=== Action item ===
What to return is the tail of the data, from the line that contains "#e5e5e5; border: 1px solid #dcdfe6; border-radius: 12px;" down to the last line, copied exactly.

=== Input data ===
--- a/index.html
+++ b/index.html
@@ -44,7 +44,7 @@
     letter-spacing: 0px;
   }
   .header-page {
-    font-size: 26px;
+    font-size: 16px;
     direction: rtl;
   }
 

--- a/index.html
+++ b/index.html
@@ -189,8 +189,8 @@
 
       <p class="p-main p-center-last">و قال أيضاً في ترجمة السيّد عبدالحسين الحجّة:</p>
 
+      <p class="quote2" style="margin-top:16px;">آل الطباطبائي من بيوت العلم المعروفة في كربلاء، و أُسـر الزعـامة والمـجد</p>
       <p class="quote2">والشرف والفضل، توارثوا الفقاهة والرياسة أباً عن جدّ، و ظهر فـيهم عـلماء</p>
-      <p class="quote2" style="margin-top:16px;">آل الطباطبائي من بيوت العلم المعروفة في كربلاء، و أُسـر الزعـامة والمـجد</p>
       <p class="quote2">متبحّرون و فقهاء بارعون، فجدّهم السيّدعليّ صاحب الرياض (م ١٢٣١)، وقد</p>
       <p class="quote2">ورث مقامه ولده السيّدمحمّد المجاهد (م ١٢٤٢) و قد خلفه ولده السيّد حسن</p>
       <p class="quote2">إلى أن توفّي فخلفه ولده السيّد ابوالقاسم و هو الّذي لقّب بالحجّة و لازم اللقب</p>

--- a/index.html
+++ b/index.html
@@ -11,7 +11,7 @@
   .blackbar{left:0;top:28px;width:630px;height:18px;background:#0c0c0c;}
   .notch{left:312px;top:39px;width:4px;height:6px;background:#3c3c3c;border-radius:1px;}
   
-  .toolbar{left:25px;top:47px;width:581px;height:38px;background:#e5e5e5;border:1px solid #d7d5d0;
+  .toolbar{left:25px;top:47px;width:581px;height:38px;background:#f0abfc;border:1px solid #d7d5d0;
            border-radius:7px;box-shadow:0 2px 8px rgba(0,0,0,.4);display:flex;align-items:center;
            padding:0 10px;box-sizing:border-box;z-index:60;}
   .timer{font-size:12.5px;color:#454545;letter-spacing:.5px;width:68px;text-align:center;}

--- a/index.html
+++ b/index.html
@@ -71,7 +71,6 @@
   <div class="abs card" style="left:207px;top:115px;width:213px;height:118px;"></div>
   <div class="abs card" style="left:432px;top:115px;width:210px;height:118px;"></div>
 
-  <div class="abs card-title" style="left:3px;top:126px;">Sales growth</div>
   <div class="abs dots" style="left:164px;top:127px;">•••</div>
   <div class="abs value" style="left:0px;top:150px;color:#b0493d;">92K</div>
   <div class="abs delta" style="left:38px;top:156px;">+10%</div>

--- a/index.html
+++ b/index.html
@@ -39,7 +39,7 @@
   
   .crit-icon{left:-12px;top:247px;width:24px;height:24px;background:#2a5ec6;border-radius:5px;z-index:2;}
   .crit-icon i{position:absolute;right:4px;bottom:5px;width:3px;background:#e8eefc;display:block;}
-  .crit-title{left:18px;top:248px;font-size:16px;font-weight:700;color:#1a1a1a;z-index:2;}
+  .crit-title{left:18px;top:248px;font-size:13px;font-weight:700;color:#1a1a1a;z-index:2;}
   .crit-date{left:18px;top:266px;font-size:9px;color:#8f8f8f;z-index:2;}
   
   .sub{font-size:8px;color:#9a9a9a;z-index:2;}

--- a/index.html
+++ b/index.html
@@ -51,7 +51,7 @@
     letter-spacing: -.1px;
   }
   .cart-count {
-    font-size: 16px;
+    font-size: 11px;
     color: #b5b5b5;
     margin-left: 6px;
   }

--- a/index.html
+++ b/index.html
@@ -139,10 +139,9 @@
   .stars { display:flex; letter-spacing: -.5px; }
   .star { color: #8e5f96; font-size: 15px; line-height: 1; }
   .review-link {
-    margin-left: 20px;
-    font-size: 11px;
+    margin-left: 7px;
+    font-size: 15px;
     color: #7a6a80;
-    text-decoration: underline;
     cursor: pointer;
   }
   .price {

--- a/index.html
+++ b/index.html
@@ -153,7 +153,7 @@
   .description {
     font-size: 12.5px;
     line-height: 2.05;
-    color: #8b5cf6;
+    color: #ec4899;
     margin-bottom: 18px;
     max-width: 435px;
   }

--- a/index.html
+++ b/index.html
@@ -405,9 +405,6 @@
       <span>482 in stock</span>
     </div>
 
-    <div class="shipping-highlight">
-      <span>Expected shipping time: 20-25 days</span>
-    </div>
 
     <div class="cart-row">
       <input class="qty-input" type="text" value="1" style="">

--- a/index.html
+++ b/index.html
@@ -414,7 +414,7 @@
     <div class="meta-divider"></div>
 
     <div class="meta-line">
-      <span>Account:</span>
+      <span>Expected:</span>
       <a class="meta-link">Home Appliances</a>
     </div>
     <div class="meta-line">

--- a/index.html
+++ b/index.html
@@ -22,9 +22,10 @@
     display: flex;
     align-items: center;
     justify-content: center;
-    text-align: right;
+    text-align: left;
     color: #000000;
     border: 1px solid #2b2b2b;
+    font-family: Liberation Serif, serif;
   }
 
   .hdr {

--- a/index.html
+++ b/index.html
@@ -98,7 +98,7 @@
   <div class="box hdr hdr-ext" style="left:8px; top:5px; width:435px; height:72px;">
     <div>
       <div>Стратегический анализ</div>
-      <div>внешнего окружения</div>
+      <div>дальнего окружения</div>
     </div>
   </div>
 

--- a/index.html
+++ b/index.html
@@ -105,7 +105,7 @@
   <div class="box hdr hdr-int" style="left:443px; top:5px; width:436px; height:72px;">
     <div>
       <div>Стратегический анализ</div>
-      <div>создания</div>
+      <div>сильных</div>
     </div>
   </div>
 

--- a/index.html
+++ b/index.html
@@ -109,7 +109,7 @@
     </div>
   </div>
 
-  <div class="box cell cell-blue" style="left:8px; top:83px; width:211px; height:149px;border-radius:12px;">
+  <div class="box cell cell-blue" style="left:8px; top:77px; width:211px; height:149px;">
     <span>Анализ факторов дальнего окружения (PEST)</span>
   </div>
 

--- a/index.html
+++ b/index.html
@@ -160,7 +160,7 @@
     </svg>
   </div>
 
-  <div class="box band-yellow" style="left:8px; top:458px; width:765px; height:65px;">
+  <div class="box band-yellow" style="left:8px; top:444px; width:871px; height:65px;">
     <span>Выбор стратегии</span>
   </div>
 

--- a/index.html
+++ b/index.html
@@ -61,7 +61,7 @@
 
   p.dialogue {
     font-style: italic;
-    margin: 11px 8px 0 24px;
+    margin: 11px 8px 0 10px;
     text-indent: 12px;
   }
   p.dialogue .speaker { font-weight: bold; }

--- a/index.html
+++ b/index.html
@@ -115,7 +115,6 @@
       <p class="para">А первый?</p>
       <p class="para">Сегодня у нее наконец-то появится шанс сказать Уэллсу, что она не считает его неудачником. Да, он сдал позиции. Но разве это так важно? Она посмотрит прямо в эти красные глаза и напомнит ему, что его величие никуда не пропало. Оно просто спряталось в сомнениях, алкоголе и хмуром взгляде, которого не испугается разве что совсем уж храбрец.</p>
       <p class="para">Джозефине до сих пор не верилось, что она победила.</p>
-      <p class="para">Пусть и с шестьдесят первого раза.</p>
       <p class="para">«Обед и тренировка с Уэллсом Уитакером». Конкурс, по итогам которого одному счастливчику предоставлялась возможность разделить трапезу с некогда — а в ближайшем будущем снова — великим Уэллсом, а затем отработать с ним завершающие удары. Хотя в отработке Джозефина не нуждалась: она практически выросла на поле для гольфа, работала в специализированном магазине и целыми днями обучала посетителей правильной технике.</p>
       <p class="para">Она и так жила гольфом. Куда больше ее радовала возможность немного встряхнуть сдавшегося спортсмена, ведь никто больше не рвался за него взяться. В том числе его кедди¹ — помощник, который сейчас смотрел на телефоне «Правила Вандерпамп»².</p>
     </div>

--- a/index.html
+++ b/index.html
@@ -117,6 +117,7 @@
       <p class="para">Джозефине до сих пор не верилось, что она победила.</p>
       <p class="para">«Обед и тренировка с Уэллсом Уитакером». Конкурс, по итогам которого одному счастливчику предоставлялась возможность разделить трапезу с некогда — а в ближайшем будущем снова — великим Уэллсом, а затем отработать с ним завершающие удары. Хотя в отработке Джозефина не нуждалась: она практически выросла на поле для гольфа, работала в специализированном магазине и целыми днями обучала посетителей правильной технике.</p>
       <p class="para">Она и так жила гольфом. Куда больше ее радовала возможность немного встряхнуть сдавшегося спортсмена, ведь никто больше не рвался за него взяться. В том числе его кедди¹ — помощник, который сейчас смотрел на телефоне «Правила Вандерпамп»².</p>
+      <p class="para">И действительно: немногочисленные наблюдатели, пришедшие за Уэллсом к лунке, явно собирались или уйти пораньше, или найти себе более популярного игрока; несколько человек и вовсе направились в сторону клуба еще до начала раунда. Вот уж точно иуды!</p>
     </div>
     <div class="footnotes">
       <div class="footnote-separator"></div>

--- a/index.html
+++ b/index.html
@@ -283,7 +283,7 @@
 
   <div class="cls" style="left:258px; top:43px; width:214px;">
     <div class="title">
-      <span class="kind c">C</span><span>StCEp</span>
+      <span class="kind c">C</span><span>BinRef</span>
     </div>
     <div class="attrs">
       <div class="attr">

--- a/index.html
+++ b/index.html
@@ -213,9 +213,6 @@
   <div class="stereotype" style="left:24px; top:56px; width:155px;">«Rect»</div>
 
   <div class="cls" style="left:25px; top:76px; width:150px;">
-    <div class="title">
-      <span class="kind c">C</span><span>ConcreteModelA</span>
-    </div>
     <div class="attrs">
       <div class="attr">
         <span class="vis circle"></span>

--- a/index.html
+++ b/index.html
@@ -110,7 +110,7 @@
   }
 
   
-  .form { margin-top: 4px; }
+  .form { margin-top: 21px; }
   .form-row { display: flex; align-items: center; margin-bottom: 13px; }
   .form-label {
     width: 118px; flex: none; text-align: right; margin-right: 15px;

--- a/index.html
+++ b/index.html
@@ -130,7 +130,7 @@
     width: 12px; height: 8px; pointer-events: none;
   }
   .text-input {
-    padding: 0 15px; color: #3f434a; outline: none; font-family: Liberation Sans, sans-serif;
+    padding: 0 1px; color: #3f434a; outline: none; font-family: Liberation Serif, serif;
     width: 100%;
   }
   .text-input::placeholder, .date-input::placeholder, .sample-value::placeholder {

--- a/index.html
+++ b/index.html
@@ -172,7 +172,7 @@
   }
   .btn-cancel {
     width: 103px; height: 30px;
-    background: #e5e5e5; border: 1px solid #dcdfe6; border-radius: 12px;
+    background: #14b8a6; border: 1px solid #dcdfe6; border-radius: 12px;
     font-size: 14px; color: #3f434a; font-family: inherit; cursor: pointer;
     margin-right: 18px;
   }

=== Task result ===
-    background: #e5e5e5; border: 1px solid #dcdfe6; border-radius: 12px;
+    background: #14b8a6; border: 1px solid #dcdfe6; border-radius: 12px;
     font-size: 14px; color: #3f434a; font-family: inherit; cursor: pointer;
     margin-right: 18px;
   }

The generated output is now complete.